Input for this task =
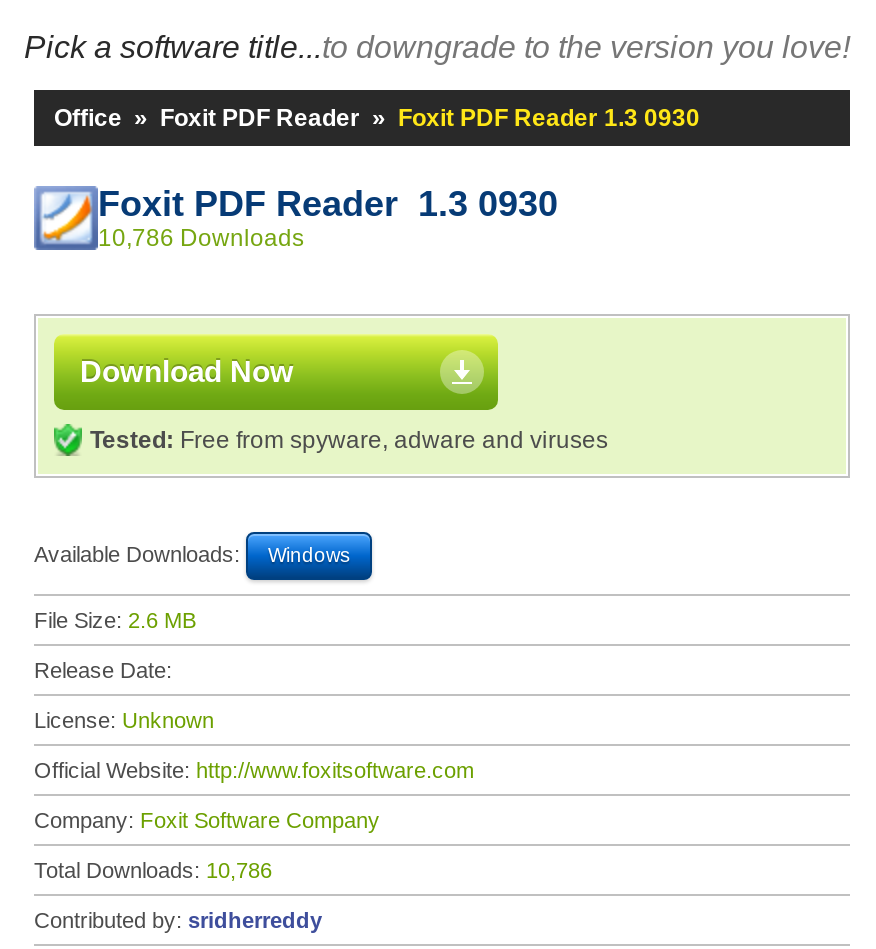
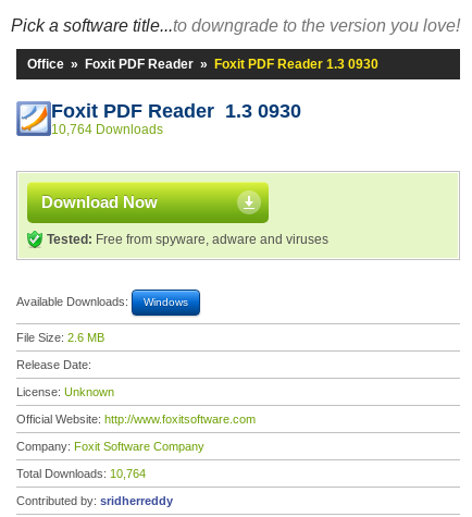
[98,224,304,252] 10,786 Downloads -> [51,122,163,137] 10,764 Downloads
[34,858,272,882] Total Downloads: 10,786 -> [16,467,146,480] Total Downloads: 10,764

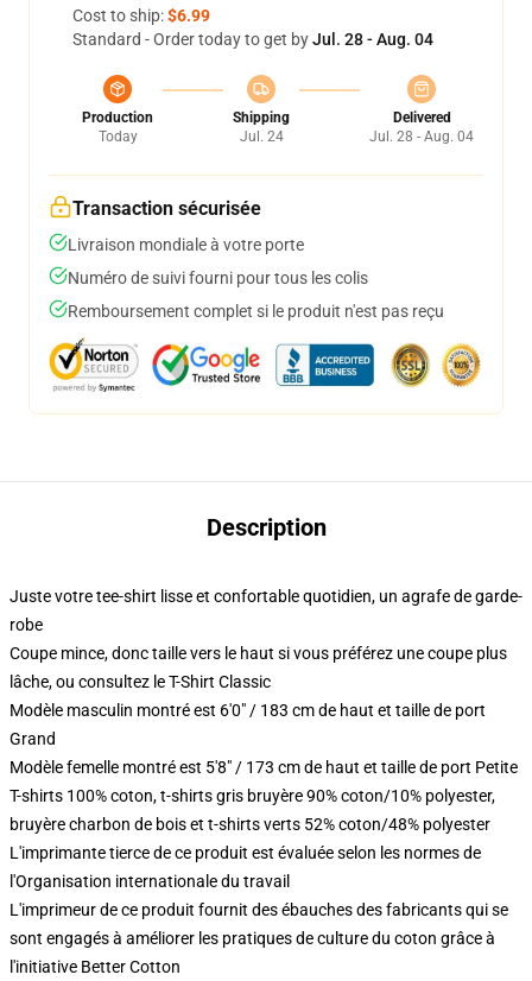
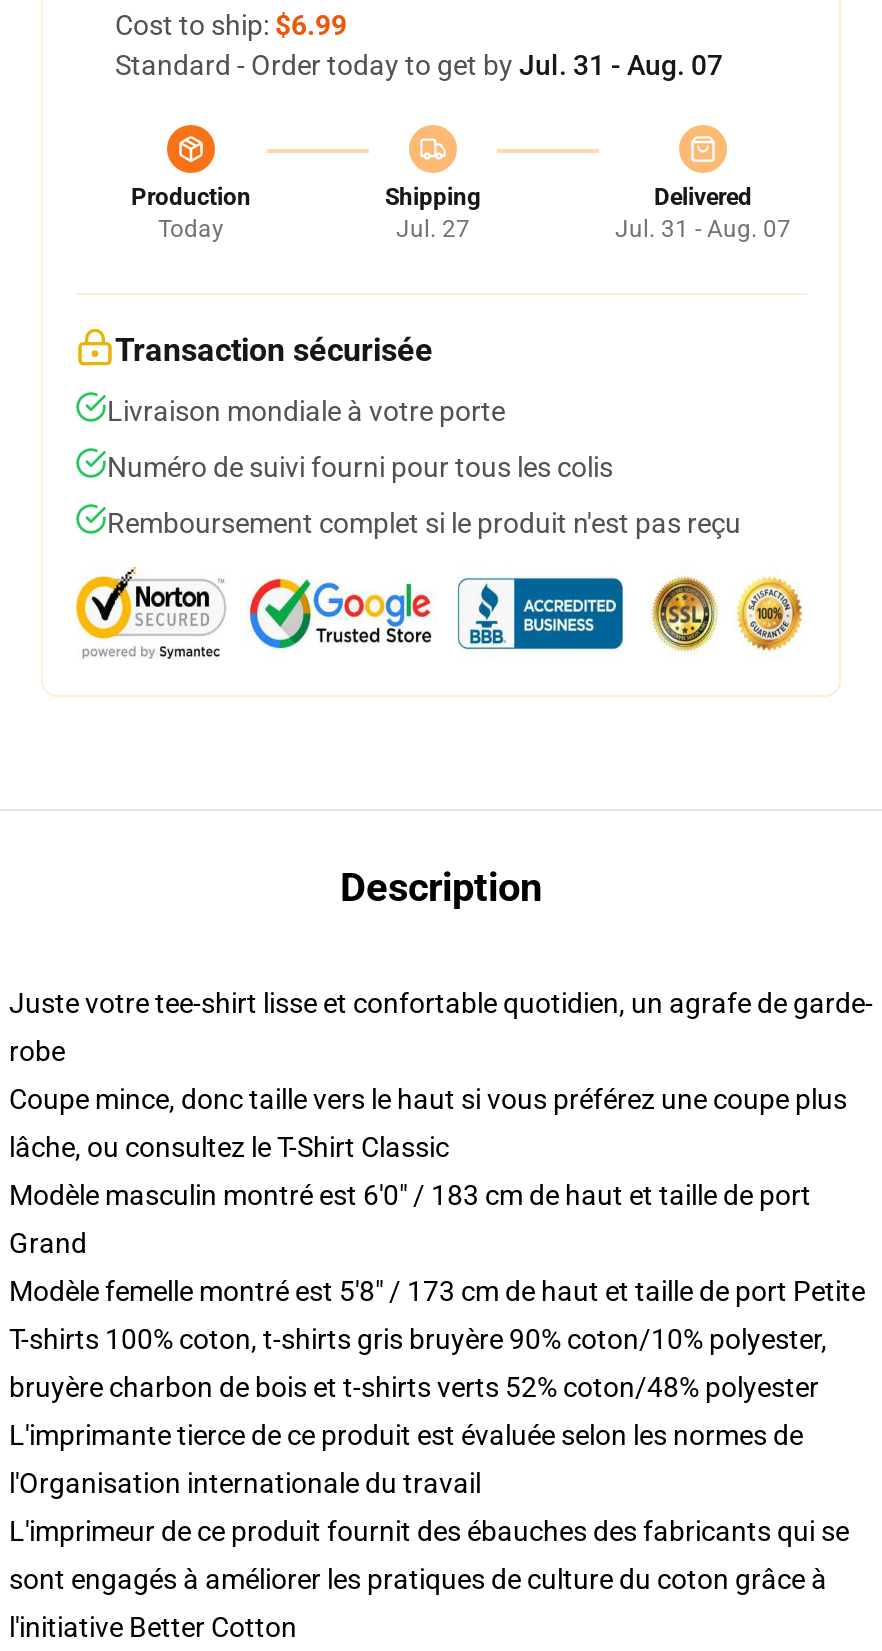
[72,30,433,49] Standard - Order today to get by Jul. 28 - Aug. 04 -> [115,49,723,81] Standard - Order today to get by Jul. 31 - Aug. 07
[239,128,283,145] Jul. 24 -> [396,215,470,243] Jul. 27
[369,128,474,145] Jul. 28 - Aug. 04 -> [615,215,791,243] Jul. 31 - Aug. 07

---

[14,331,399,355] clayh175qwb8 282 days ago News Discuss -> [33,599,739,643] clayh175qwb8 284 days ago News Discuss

What you have to do =
From the records above, print only the lines between the one holding "[239,128,283,145] Jul. 24" and the one holding "[369,128,474,145] Jul. 28", inclusive, exactly as they stand.

Result of the task =
[239,128,283,145] Jul. 24 -> [396,215,470,243] Jul. 27
[369,128,474,145] Jul. 28 - Aug. 04 -> [615,215,791,243] Jul. 31 - Aug. 07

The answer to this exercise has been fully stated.